The Southern element of the Wheel addresses the intellectual or mental aspect of health (Mussell, 2005). In this regard, I have the plan to take time to balance my schedules, be creative through writing, visit acquaintances, and talk more with clients and colleagues. I desire to start building steadily a network of individuals I can exchange information within formal and informal settings. For instance, I intend to go out more, attend work gatherings, and ensure to exchange contacts with people with whom I can relate. I feel that this will be a positive step in the progress towards achieving effective inter-professional and intra-professional skills.

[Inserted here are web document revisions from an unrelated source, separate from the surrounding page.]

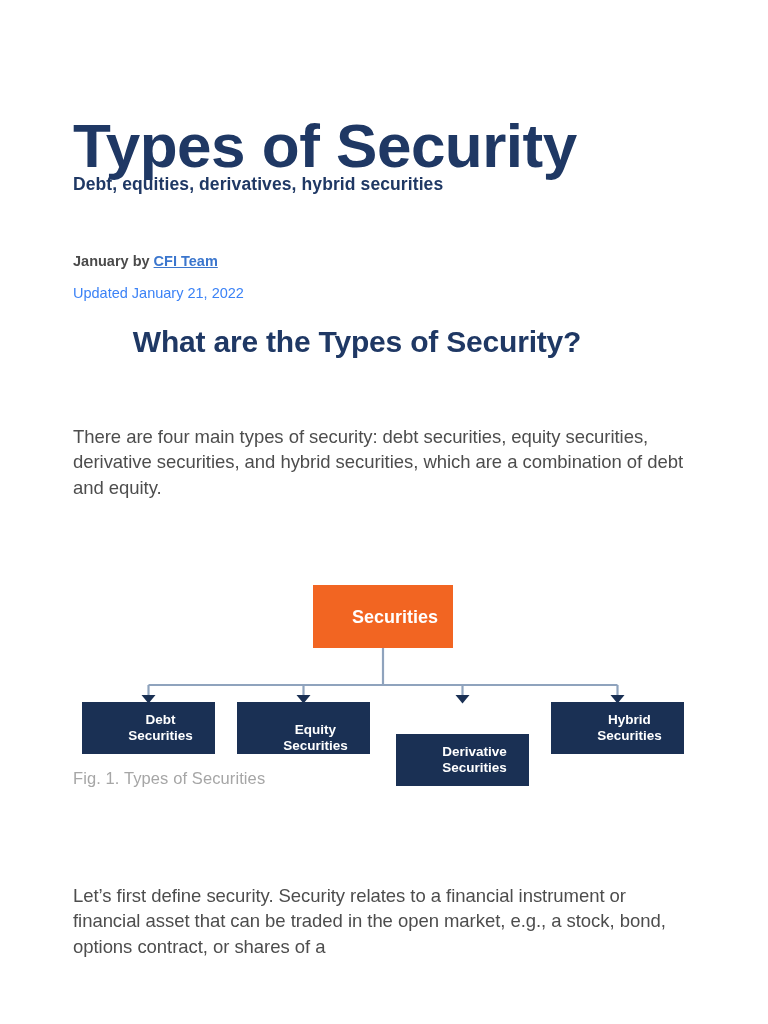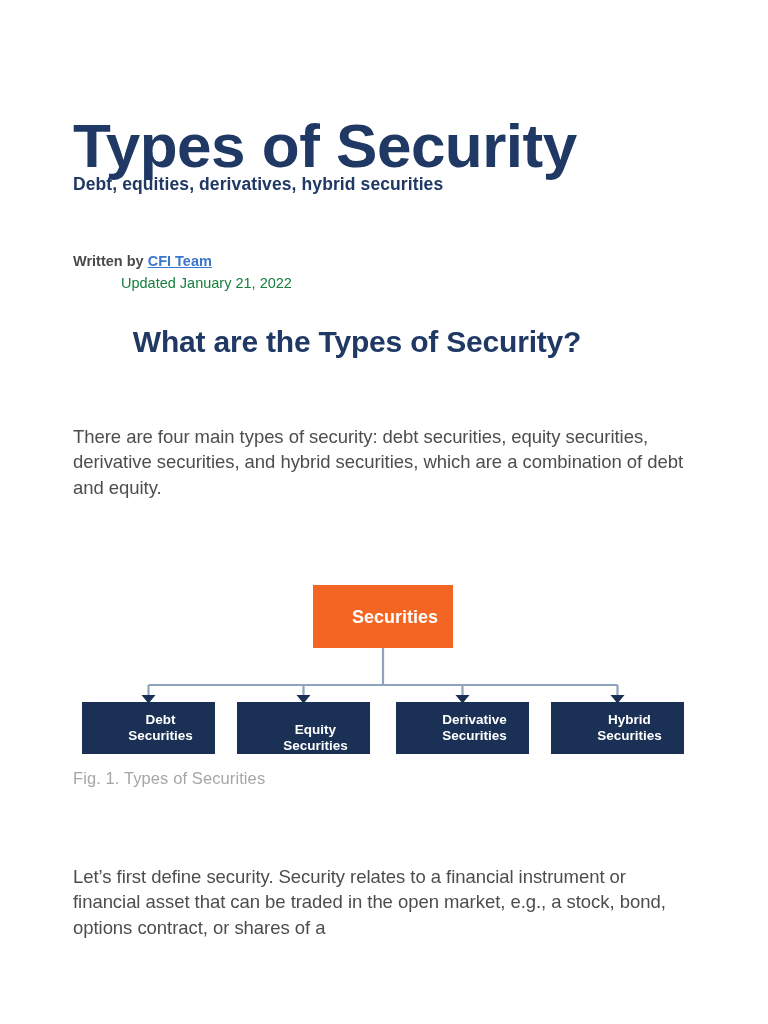--- a/index.html
+++ b/index.html
@@ -177,7 +177,7 @@
   <div class="doc-subtitle">Debt, equities, derivatives, hybrid securities</div>
 
   <div class="byline">
-    <span>Written by </span><a class="author-link" href="#">CFI Team</a>
+    <span>January by </span><a class="author-link" href="#">CFI Team</a>
   </div>
 
   <div class="updated">Updated January 21, 2022</div>

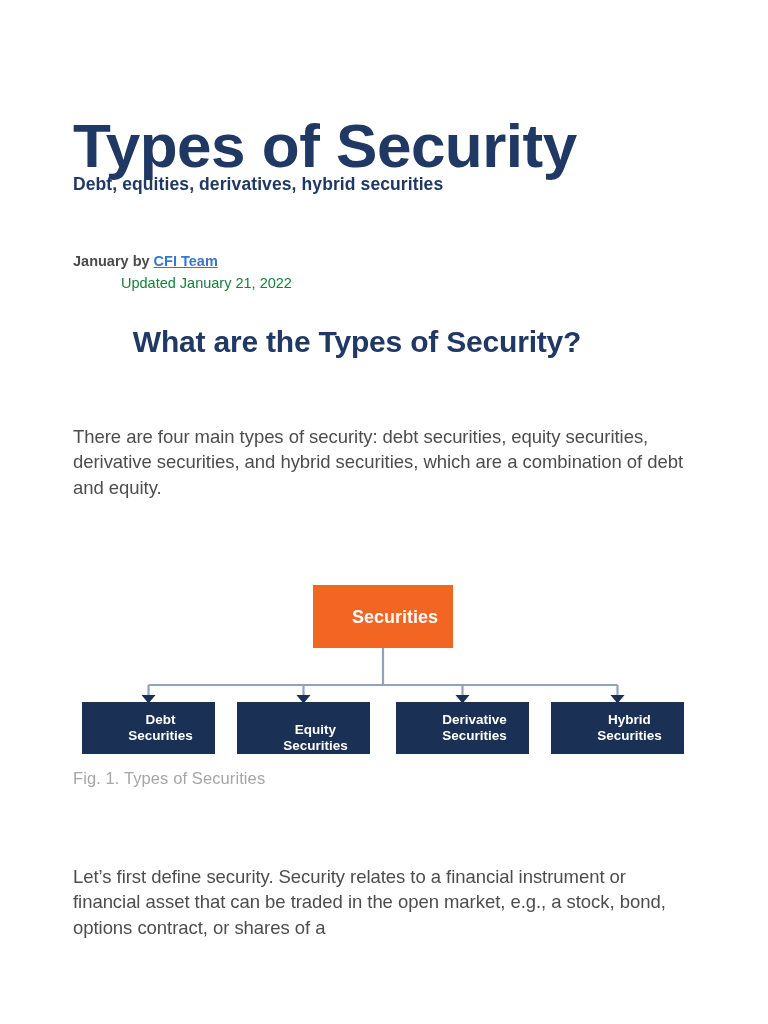--- a/index.html
+++ b/index.html
@@ -65,11 +65,10 @@
   .updated {
     position: absolute;
     left: 73px;
-    top: 274px;
+    top: 284px;
     font-size: 14.5px;
     line-height: 19px;
-    color: #15803d;
-    margin-left: 48px;
+    color: #3b82f6;
   }
 
   

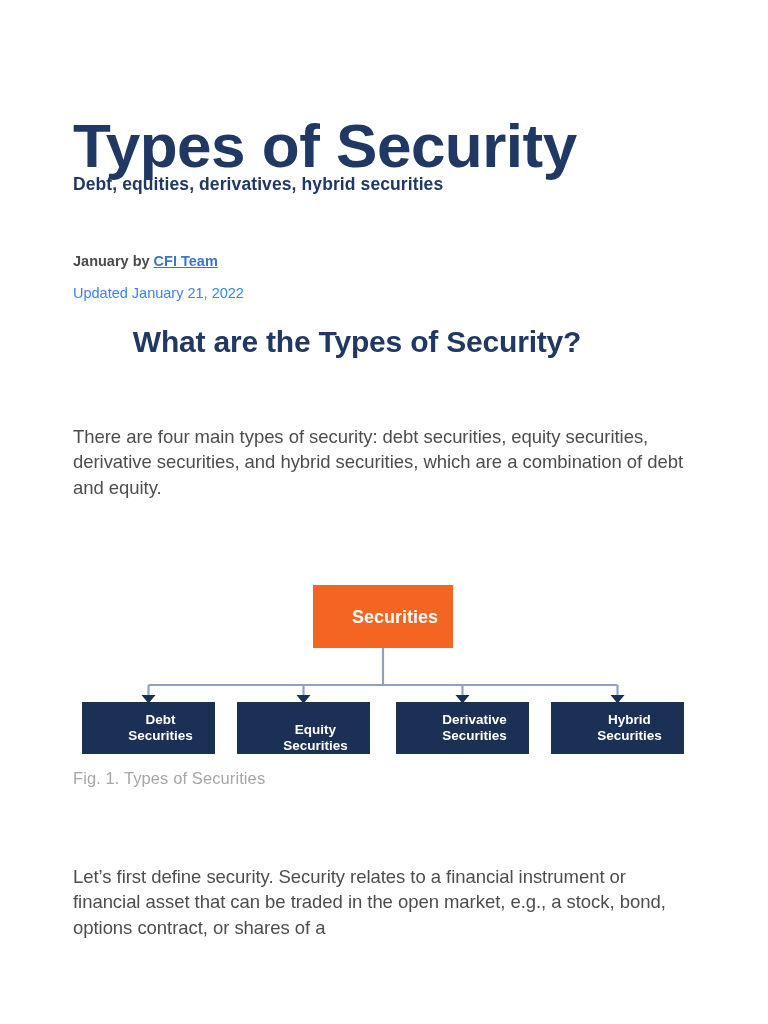--- a/index.html
+++ b/index.html
@@ -144,7 +144,7 @@
   .node-leaf .node-label { white-space: pre-line; }
   #node-debt       { left: 9px; }
   #node-equity     { left: 164px; align-items: flex-end; }
-  #node-derivative { left: 323px; }
+  #node-derivative { left: 323px; margin-top: 32px; }
   #node-hybrid     { left: 478px; }
 
   .connectors {

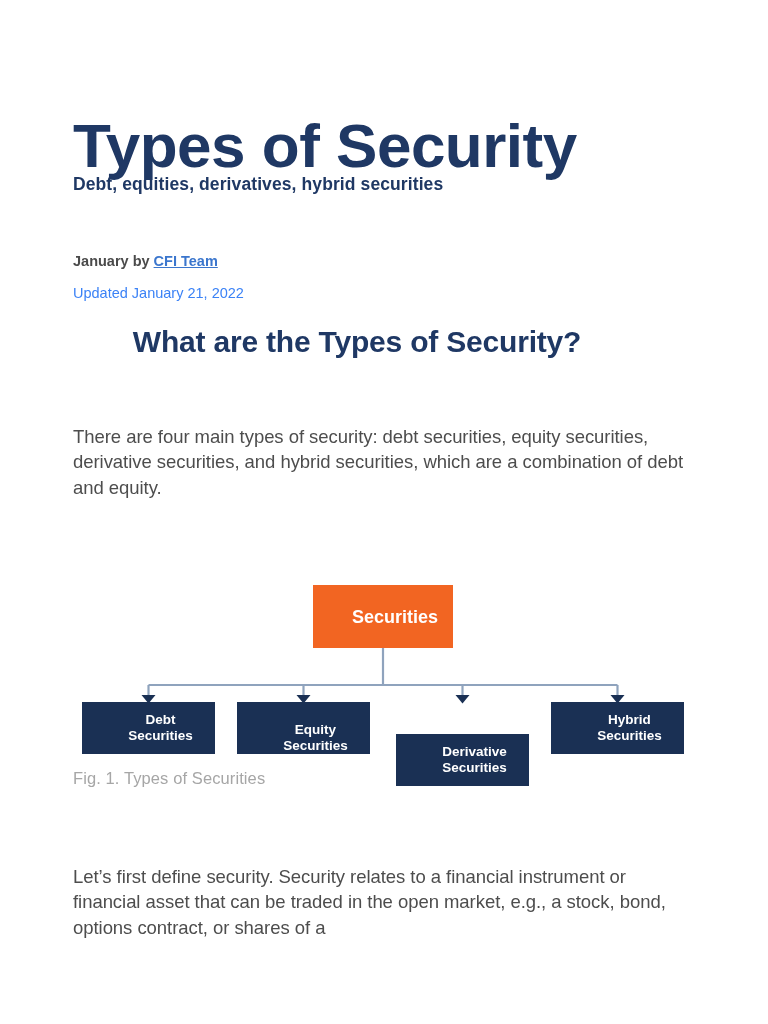--- a/index.html
+++ b/index.html
@@ -96,7 +96,7 @@
     letter-spacing: -0.05px;
   }
   #paragraph-intro { top: 405px; }
-  #paragraph-definition { top: 845px; }
+  #paragraph-definition { top: 864px; }
 
   
   .figure {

The Northern component of the Wheel addresses the spiritual (Mussell, 2005; Dapice, 2019). As an individual who often experiences anxiety and being introverted, I easily tend to isolate myself. I only reached out whenever I had to. Now, I have a plan that involves going out each week to meet people or even call them. I have to come out of my shell, exit my apartment, and socialize with people even if I have to squeeze my schedule. I also intend to enhance my volunteering activities as part of being selfless. Besides, I intend to find ways of clearing any negativity, even if it means reconnecting with nature through yoga.
The four dimensions of the Medicine Wheel, namely spiritual, physical, mental, and emotional provide a means for individuals to evaluate their weaknesses and strengths concerning inter-professional and interpersonal communication. For one to communicate effectively informally or formally, he has to develop a completely healthy state that the four dimensions integrate to provide. Each of the dimensions has to exist in balance, as well as develop equally for humans to remain happy and healthy creations. I have identified my strengths and weaknesses using the Medicine Wheel model and found ways in which they affect my inter-professional communication and ways to solve them. I have made a plan based on the model to eliminate the strengths to achieve a state of healthy balance.
Dapice, A. (2019). The Medicine Wheel. Journal of Transcultural Nursing, 17(3), 251-60.
Kemppainen, D., Kopera-Frye, K., & Woodard, J. (2008). The Medicine Wheel: A versatile tool for promoting positive change in diverse contexts. Collected Essays on Teaching and Learning, 1, 80-101.
Lavallée, L. (2019). Balancing the Medicine Wheel through physical activity. Journal of Aboriginal Health, 4(1), 64.
Loughran, J. (2012). Effective reflective practice: In search of meaning in learning about teaching. Journal of Teacher Education, 53(1), 33-43.
Macdonald, C. D. (2008). Using components of the Medicine Wheel to develop a conceptual framework for understanding Aboriginal women in the context of pap smear screening1. A Journal of Aboriginal and Indigenous Community Health, 6(3), 95.
Mussell, W. J. (2005). Warrior-caregivers: Understanding the challenges and healing of first nations men. Ottawa, Ontario: Aboriginal Healing Foundation.